▶ [TASK PROMPT]:
Print the records below exactly, with no pictures.
■ ■ ■ ■ ■ ■ ■
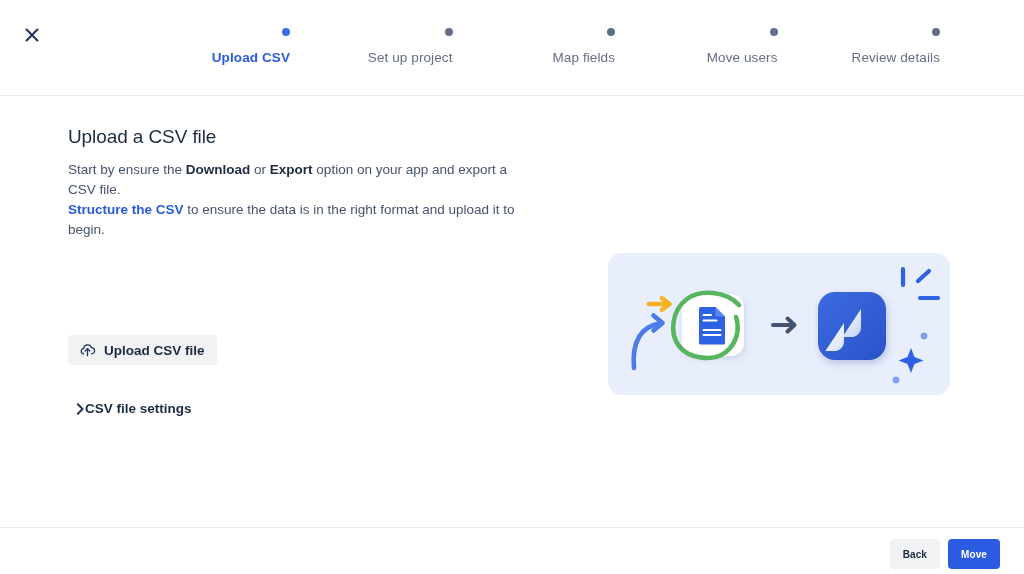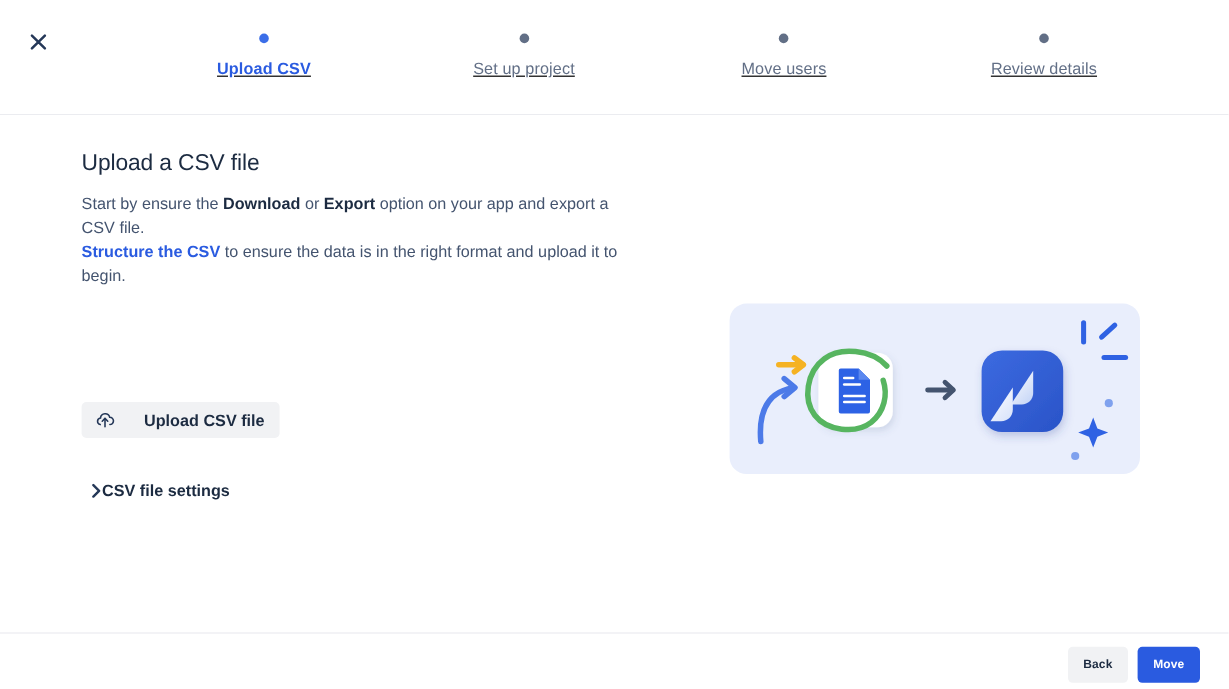--- a/index.html
+++ b/index.html
@@ -34,24 +34,23 @@
   }
   .steps {
     position: absolute; left: 150px; top: 0;
     width: 790px; height: 96px;
     display: flex; align-items: flex-start;
     justify-content: space-between;
     padding-top: 28px;
   }
   .step {
     display: flex; flex-direction: column;
-    align-items: center;
+    align-items: flex-end;
     cursor: pointer;
     width: 140px;
-    text-decoration: underline;
   }
   .step-dot {
     width: 8px; height: 8px; border-radius: 50%;
     background: #626f86;
     margin-bottom: 14px;
   }
   .step.active .step-dot { background: #3b6ee8; }
   .step-label {
     font-size: 13.5px;
     color: #626f86;
@@ -92,21 +91,21 @@
   .desc a.link {
     color: #2a5be0;
     text-decoration: none;
     font-weight: bold;
     cursor: pointer;
   }
 
   .upload-btn {
     position: absolute; left: 68px; top: 239px;
     display: inline-flex; align-items: center;
-    gap: 24px;
+    gap: 8px;
     height: 30px;
     padding: 0 12px 0 11px;
     background: #f1f2f4;
     border: none; border-radius: 4px;
     font-family: "Liberation Sans", sans-serif;
     font-size: 13.5px;
     font-weight: bold;
     color: #1c2b41;
     cursor: pointer;
   }
@@ -181,20 +180,24 @@
       <div class="step active">
         <div class="step-dot"></div>
         <div class="step-label">Upload CSV</div>
       </div>
 
       <div class="step">
         <div class="step-dot"></div>
         <div class="step-label">Set up project</div>
       </div>
 
+      <div class="step">
+        <div class="step-dot"></div>
+        <div class="step-label">Map fields</div>
+      </div>
 
       <div class="step">
         <div class="step-dot"></div>
         <div class="step-label">Move users</div>
       </div>
 
       <div class="step">
         <div class="step-dot"></div>
         <div class="step-label">Review details</div>
       </div>

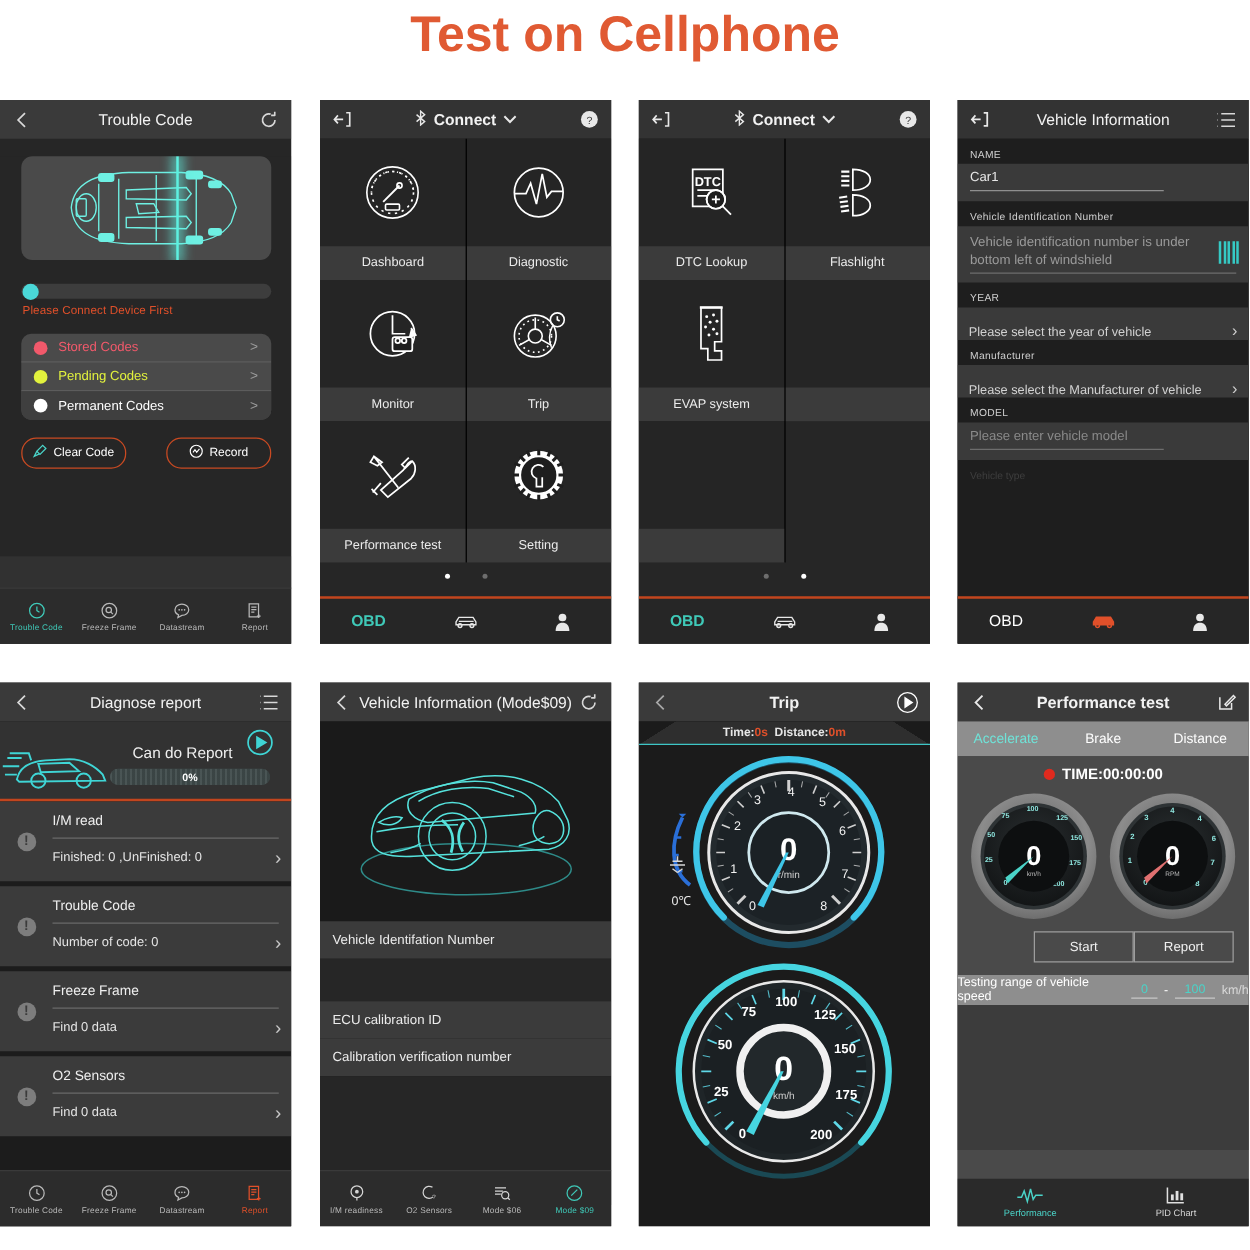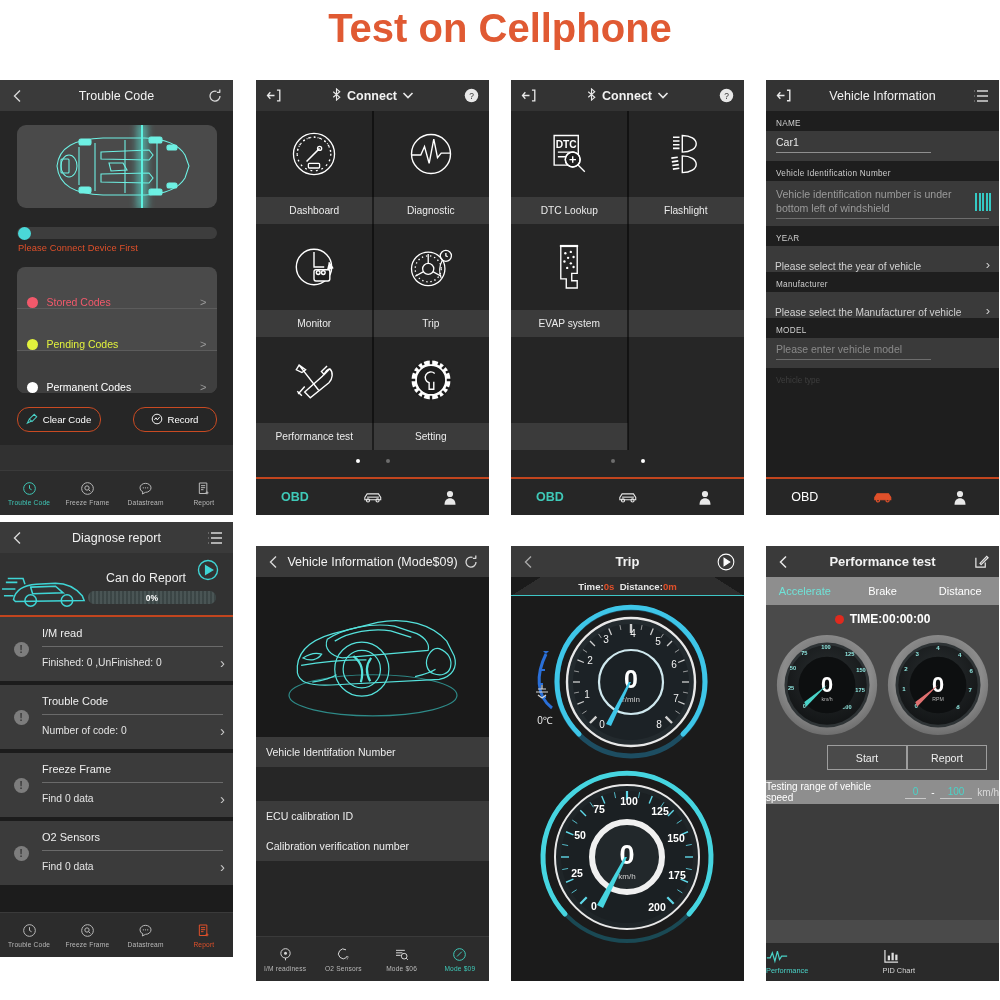--- a/index.html
+++ b/index.html
@@ -14,21 +14,21 @@
     font-family:"Liberation Sans",sans-serif;
   }
   .phone{
     position:absolute;width:233px;height:435px;background:#262626;
     overflow:hidden;color:#fff;
   }
   .p1{left:0;top:80px}
   .p2{left:256px;top:80px}
   .p3{left:511px;top:80px}
   .p4{left:766px;top:80px}
-  .p5{left:0;top:522px}
+  .p5{left:0;top:546px}
   .p6{left:256px;top:546px}
   .p7{left:511px;top:546px}
   .p8{left:766px;top:546px}
 
   
   .hdr{height:31px;background:#3a3a3a;display:flex;align-items:center;
        padding:0 9px;box-sizing:border-box;position:relative;}
   .hdr.dark{background:#333333}
   .hdr-title{flex:1;text-align:center;font-size:12.5px;color:#f2f2f2;font-weight:500}
   .hdr-title.bold{font-weight:bold;font-size:13px}
@@ -39,21 +39,21 @@
   
   .tc-body{padding:0 16px;box-sizing:border-box;height:404px;position:relative;background:#262626}
   .car-box{margin:14px auto 0;width:200px;height:83px;background:#4a4a4a;border-radius:9px;
            position:relative;overflow:hidden}
   .scanline{position:absolute;top:0;bottom:0;left:124px;width:2px;background:#5ef0e0;
             box-shadow:0 0 9px 3px rgba(94,240,224,.75)}
   .prog-wrap{margin:19px auto 0;width:200px;height:12px;background:#3d3d3d;border-radius:6px;position:relative}
   .prog-dot{position:absolute;left:1px;top:0px;width:13px;height:13px;border-radius:50%;background:#4ad8d8}
   .connect-msg{margin:4px 0 0 2px;font-size:9.3px;color:#e0502a;letter-spacing:.1px}
   .code-card{margin:14px auto 0;width:200px;background:#4a4a4a;border-radius:8px;overflow:hidden}
-  .code-row{height:42px;display:flex;align-items:flex-end;padding:0 10px;box-sizing:border-box;
+  .code-row{height:23px;display:flex;align-items:center;padding:0 10px;box-sizing:border-box;
             border-bottom:1px solid #5c5c5c;position:relative}
   .code-row:last-child{border-bottom:none}
   .code-row.perm{background:#3f3f3f}
   .dot{width:11px;height:11px;border-radius:50%;flex:0 0 auto;margin-right:9px}
   .code-label{font-size:10.5px;flex:1}
   .chev{font-size:11px;color:#9b9b9b}
   .btn-row{margin:14px auto 0;width:200px;display:flex;justify-content:space-between}
   .pill{height:23px;border:1px solid #c94a22;border-radius:12px;display:flex;align-items:center;
         justify-content:center;gap:5px;font-size:9.6px;color:#ffffff;background:transparent}
   .pill.w1{width:82px}
@@ -152,21 +152,21 @@
   .pf-btns{display:flex;justify-content:flex-end;padding:8px 12px 0}
   .pf-btn{width:78px;height:23px;border:1px solid #9d9d9d;display:flex;align-items:center;
           justify-content:center;font-size:10.6px;color:#f0f0f0;background:transparent}
   .pf-range{margin-top:10px;height:24px;background:#8e8e8e;display:flex;align-items:center;
             justify-content:center;gap:5px;font-size:10px;color:#ffffff}
   .pf-range .num{color:#4ad3c8;border-bottom:1px solid #c8c8c8;padding:0 8px 1px}
   .pf-range .unit{color:#d8d8d8}
   .pf-rest{background:#3c3c3c;height:116px}
   .pf-nav{position:absolute;left:0;bottom:0;width:233px;height:38px;background:#2a2a2a;display:flex;
           align-items:center}
-  .pf-nav .it{flex:1;display:flex;flex-direction:column;align-items:flex-start;gap:2px;color:#d5d5d5}
+  .pf-nav .it{flex:1;display:flex;flex-direction:column;align-items:center;gap:2px;color:#d5d5d5}
   .pf-nav .it.act{color:#4ad3c8}
   .pf-nav .lbl{font-size:7.4px}
 </style>
 </head>
 <body>
 
 <div class="page-title">Test on Cellphone</div>
 
 <div class="phone p1">
   <div class="hdr">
■ ■ ■ ■ ■ ■ ■
▶ [REPLY TO THE EXERCISE]:
--- a/index.html
+++ b/index.html
@@ -34,24 +34,23 @@
   }
   .steps {
     position: absolute; left: 150px; top: 0;
     width: 790px; height: 96px;
     display: flex; align-items: flex-start;
     justify-content: space-between;
     padding-top: 28px;
   }
   .step {
     display: flex; flex-direction: column;
-    align-items: center;
+    align-items: flex-end;
     cursor: pointer;
     width: 140px;
-    text-decoration: underline;
   }
   .step-dot {
     width: 8px; height: 8px; border-radius: 50%;
     background: #626f86;
     margin-bottom: 14px;
   }
   .step.active .step-dot { background: #3b6ee8; }
   .step-label {
     font-size: 13.5px;
     color: #626f86;
@@ -92,21 +91,21 @@
   .desc a.link {
     color: #2a5be0;
     text-decoration: none;
     font-weight: bold;
     cursor: pointer;
   }
 
   .upload-btn {
     position: absolute; left: 68px; top: 239px;
     display: inline-flex; align-items: center;
-    gap: 24px;
+    gap: 8px;
     height: 30px;
     padding: 0 12px 0 11px;
     background: #f1f2f4;
     border: none; border-radius: 4px;
     font-family: "Liberation Sans", sans-serif;
     font-size: 13.5px;
     font-weight: bold;
     color: #1c2b41;
     cursor: pointer;
   }
@@ -181,20 +180,24 @@
       <div class="step active">
         <div class="step-dot"></div>
         <div class="step-label">Upload CSV</div>
       </div>
 
       <div class="step">
         <div class="step-dot"></div>
         <div class="step-label">Set up project</div>
       </div>
 
+      <div class="step">
+        <div class="step-dot"></div>
+        <div class="step-label">Map fields</div>
+      </div>
 
       <div class="step">
         <div class="step-dot"></div>
         <div class="step-label">Move users</div>
       </div>
 
       <div class="step">
         <div class="step-dot"></div>
         <div class="step-label">Review details</div>
       </div>

--- a/index.html
+++ b/index.html
@@ -14,21 +14,21 @@
     font-family:"Liberation Sans",sans-serif;
   }
   .phone{
     position:absolute;width:233px;height:435px;background:#262626;
     overflow:hidden;color:#fff;
   }
   .p1{left:0;top:80px}
   .p2{left:256px;top:80px}
   .p3{left:511px;top:80px}
   .p4{left:766px;top:80px}
-  .p5{left:0;top:522px}
+  .p5{left:0;top:546px}
   .p6{left:256px;top:546px}
   .p7{left:511px;top:546px}
   .p8{left:766px;top:546px}
 
   
   .hdr{height:31px;background:#3a3a3a;display:flex;align-items:center;
        padding:0 9px;box-sizing:border-box;position:relative;}
   .hdr.dark{background:#333333}
   .hdr-title{flex:1;text-align:center;font-size:12.5px;color:#f2f2f2;font-weight:500}
   .hdr-title.bold{font-weight:bold;font-size:13px}
@@ -39,21 +39,21 @@
   
   .tc-body{padding:0 16px;box-sizing:border-box;height:404px;position:relative;background:#262626}
   .car-box{margin:14px auto 0;width:200px;height:83px;background:#4a4a4a;border-radius:9px;
            position:relative;overflow:hidden}
   .scanline{position:absolute;top:0;bottom:0;left:124px;width:2px;background:#5ef0e0;
             box-shadow:0 0 9px 3px rgba(94,240,224,.75)}
   .prog-wrap{margin:19px auto 0;width:200px;height:12px;background:#3d3d3d;border-radius:6px;position:relative}
   .prog-dot{position:absolute;left:1px;top:0px;width:13px;height:13px;border-radius:50%;background:#4ad8d8}
   .connect-msg{margin:4px 0 0 2px;font-size:9.3px;color:#e0502a;letter-spacing:.1px}
   .code-card{margin:14px auto 0;width:200px;background:#4a4a4a;border-radius:8px;overflow:hidden}
-  .code-row{height:42px;display:flex;align-items:flex-end;padding:0 10px;box-sizing:border-box;
+  .code-row{height:23px;display:flex;align-items:center;padding:0 10px;box-sizing:border-box;
             border-bottom:1px solid #5c5c5c;position:relative}
   .code-row:last-child{border-bottom:none}
   .code-row.perm{background:#3f3f3f}
   .dot{width:11px;height:11px;border-radius:50%;flex:0 0 auto;margin-right:9px}
   .code-label{font-size:10.5px;flex:1}
   .chev{font-size:11px;color:#9b9b9b}
   .btn-row{margin:14px auto 0;width:200px;display:flex;justify-content:space-between}
   .pill{height:23px;border:1px solid #c94a22;border-radius:12px;display:flex;align-items:center;
         justify-content:center;gap:5px;font-size:9.6px;color:#ffffff;background:transparent}
   .pill.w1{width:82px}
@@ -152,21 +152,21 @@
   .pf-btns{display:flex;justify-content:flex-end;padding:8px 12px 0}
   .pf-btn{width:78px;height:23px;border:1px solid #9d9d9d;display:flex;align-items:center;
           justify-content:center;font-size:10.6px;color:#f0f0f0;background:transparent}
   .pf-range{margin-top:10px;height:24px;background:#8e8e8e;display:flex;align-items:center;
             justify-content:center;gap:5px;font-size:10px;color:#ffffff}
   .pf-range .num{color:#4ad3c8;border-bottom:1px solid #c8c8c8;padding:0 8px 1px}
   .pf-range .unit{color:#d8d8d8}
   .pf-rest{background:#3c3c3c;height:116px}
   .pf-nav{position:absolute;left:0;bottom:0;width:233px;height:38px;background:#2a2a2a;display:flex;
           align-items:center}
-  .pf-nav .it{flex:1;display:flex;flex-direction:column;align-items:flex-start;gap:2px;color:#d5d5d5}
+  .pf-nav .it{flex:1;display:flex;flex-direction:column;align-items:center;gap:2px;color:#d5d5d5}
   .pf-nav .it.act{color:#4ad3c8}
   .pf-nav .lbl{font-size:7.4px}
 </style>
 </head>
 <body>
 
 <div class="page-title">Test on Cellphone</div>
 
 <div class="phone p1">
   <div class="hdr">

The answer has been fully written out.